WHAT IS BEING ASKED:
Within the listing below, give again exactly the lines between the one containing "font-size: 18px ->" and the one containing "text: 23356359 ->", inclusive, pictures left aside.

PROVIDED MATERIAL:

══════════════════════════════

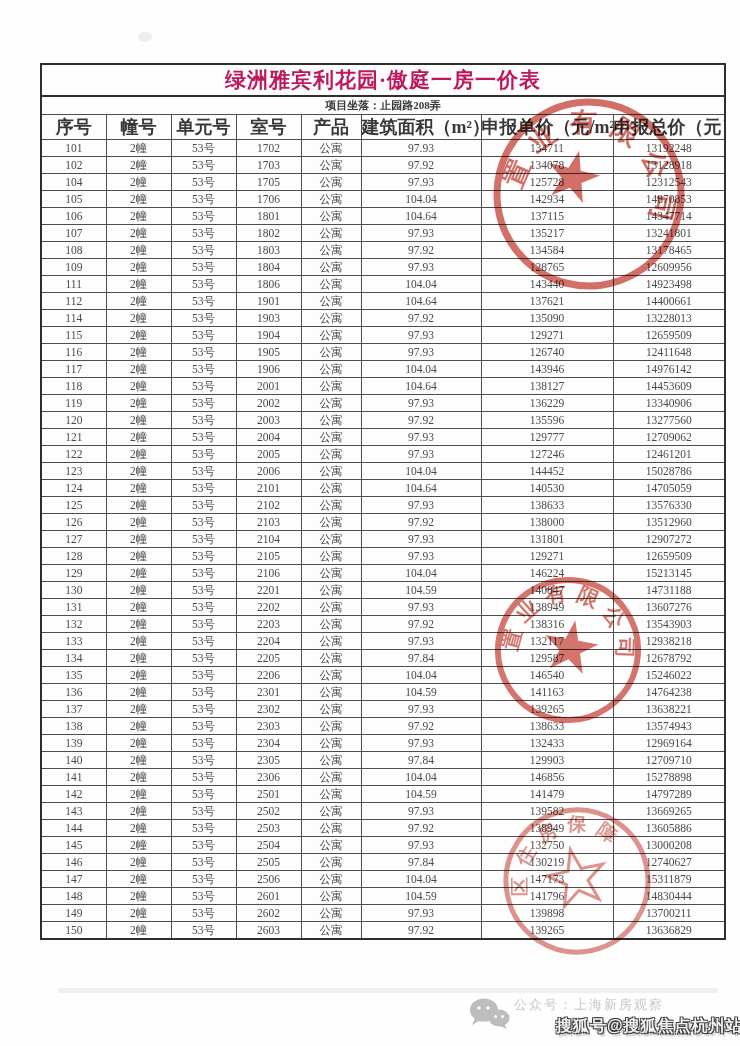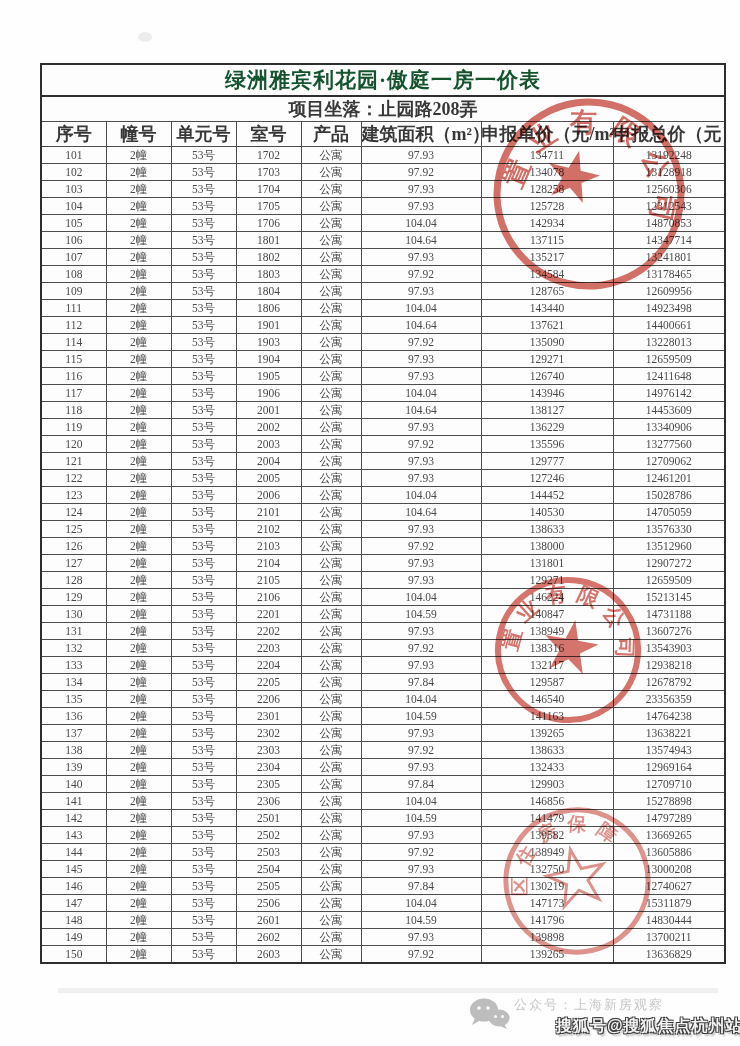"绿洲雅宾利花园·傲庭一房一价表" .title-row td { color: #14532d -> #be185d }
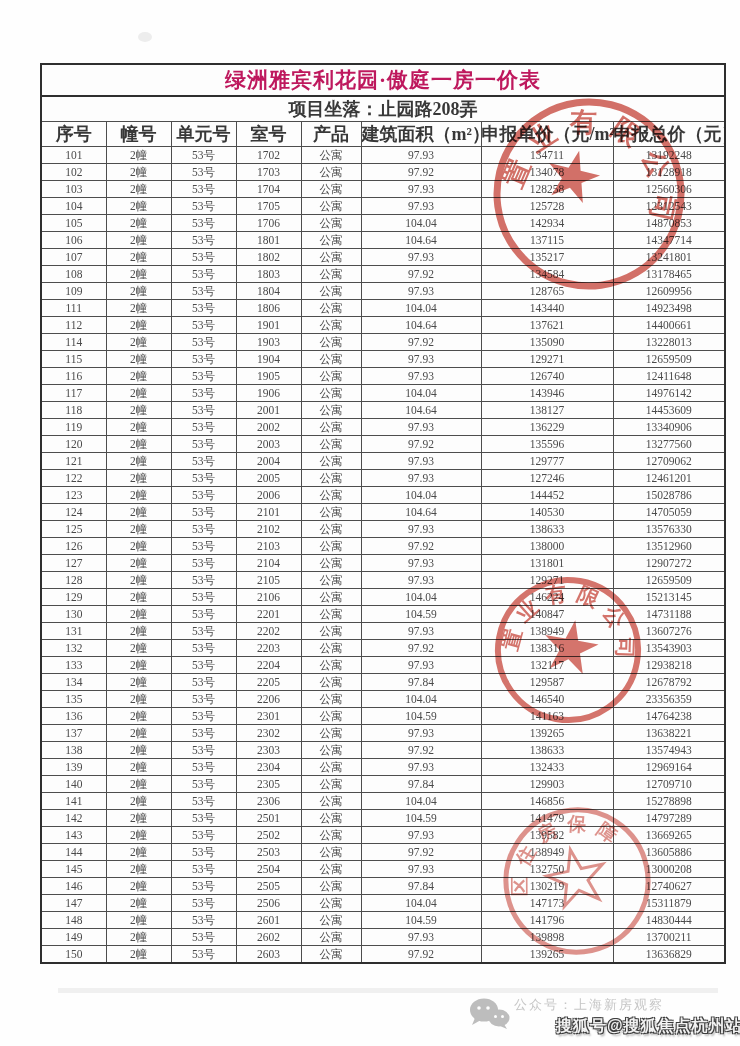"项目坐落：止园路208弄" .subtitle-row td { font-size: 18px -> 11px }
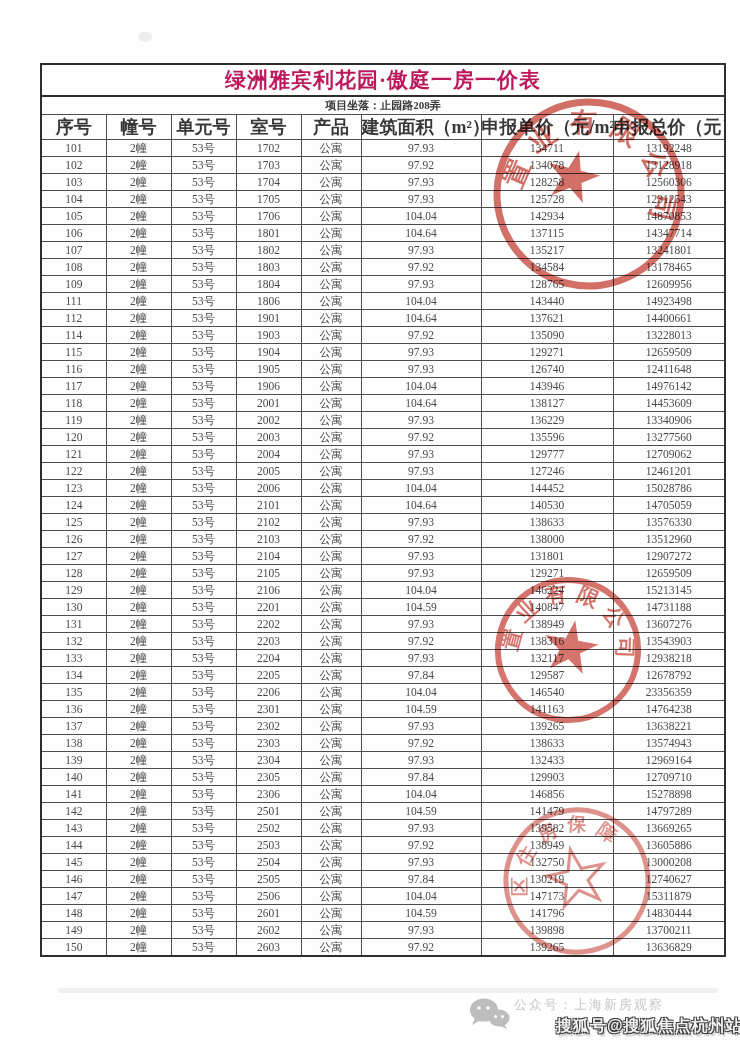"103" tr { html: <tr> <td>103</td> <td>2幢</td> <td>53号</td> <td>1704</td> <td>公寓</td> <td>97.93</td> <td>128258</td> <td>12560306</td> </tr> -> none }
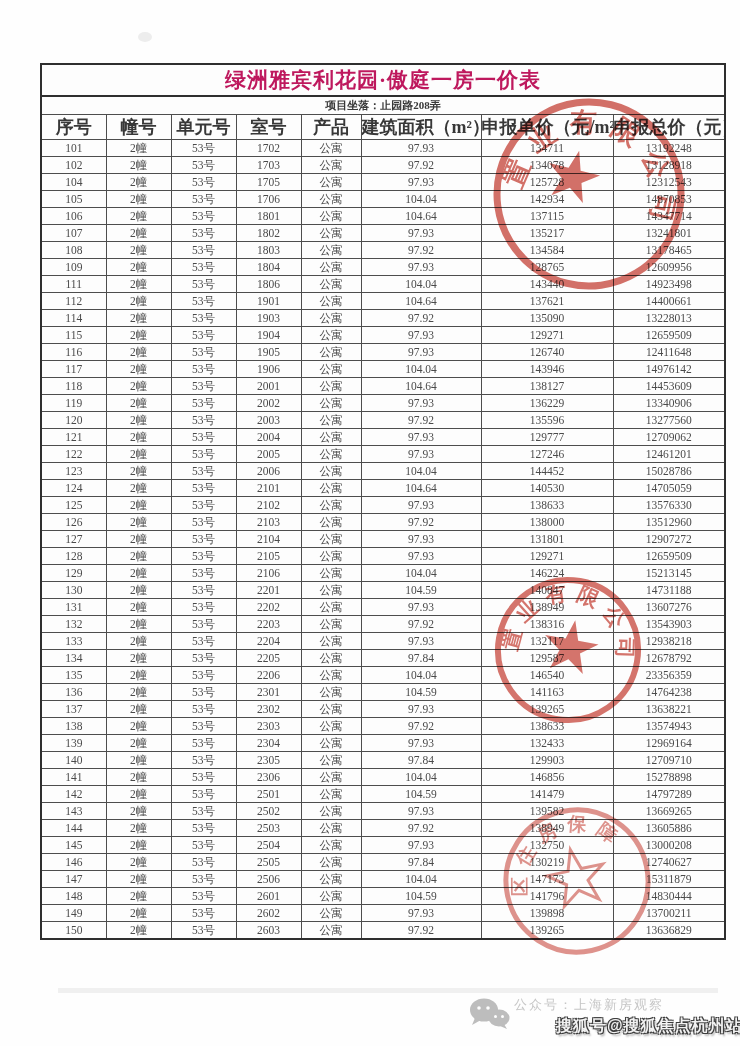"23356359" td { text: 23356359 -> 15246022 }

══════════════════════════════

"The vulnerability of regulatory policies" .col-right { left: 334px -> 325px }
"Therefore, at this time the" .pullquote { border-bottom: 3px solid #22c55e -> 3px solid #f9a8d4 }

══════════════════════════════

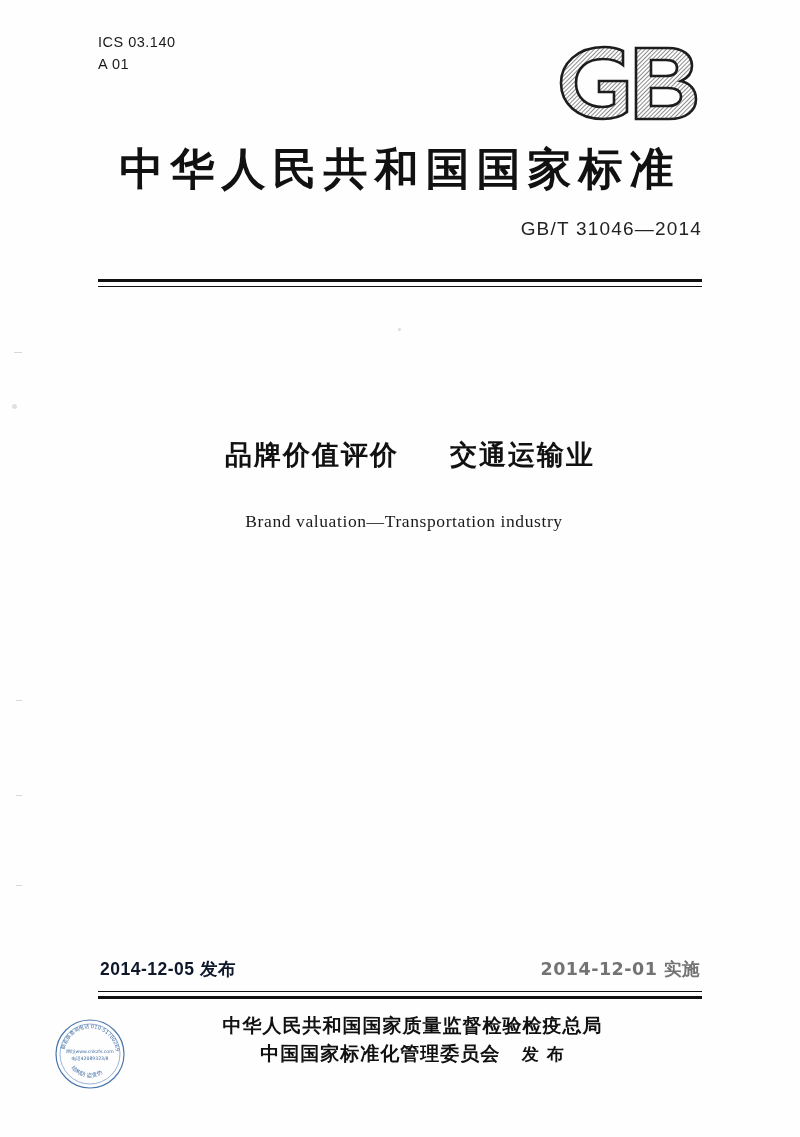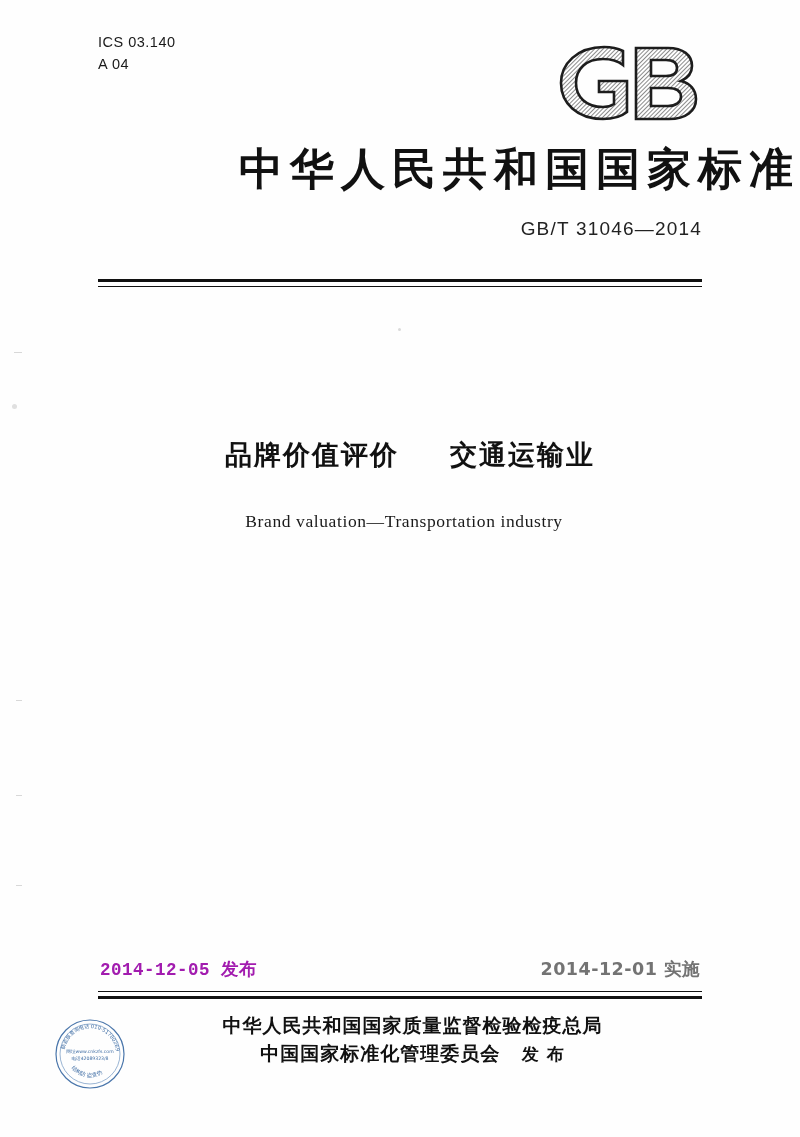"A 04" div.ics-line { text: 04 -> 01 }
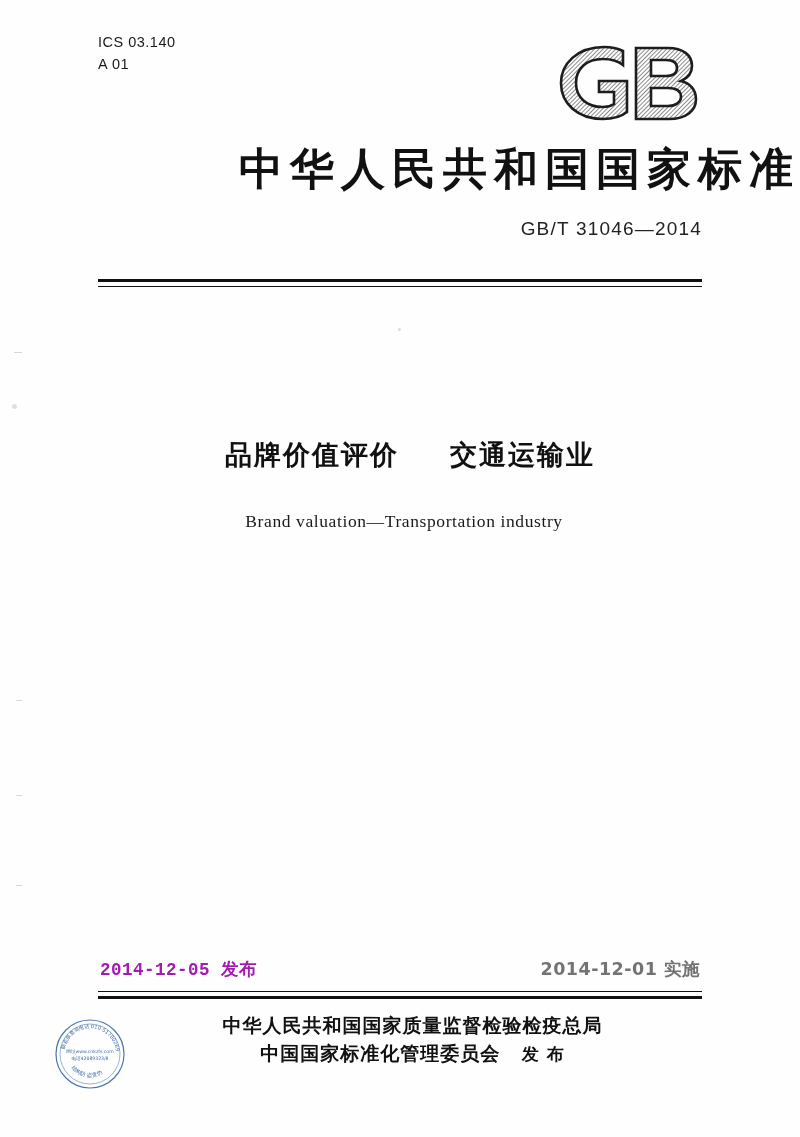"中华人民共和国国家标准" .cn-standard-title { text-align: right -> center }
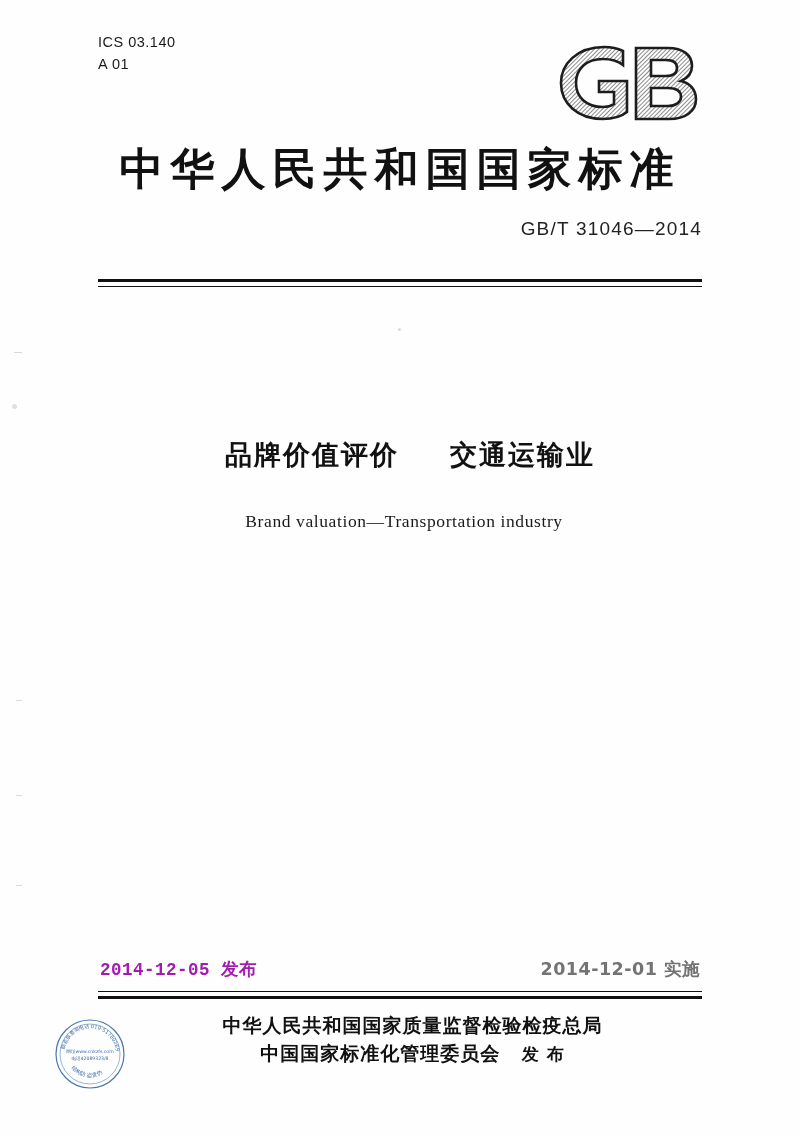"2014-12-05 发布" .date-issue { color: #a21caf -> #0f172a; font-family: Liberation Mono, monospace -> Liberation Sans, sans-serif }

══════════════════════════════

WRITTEN RESPONSE:
"项目坐落：止园路208弄" .subtitle-row td { font-size: 18px -> 11px }
"103" tr { html: <tr> <td>103</td> <td>2幢</td> <td>53号</td> <td>1704</td> <td>公寓</td> <td>97.93</td> <td>128258</td> <td>12560306</td> </tr> -> none }
"23356359" td { text: 23356359 -> 15246022 }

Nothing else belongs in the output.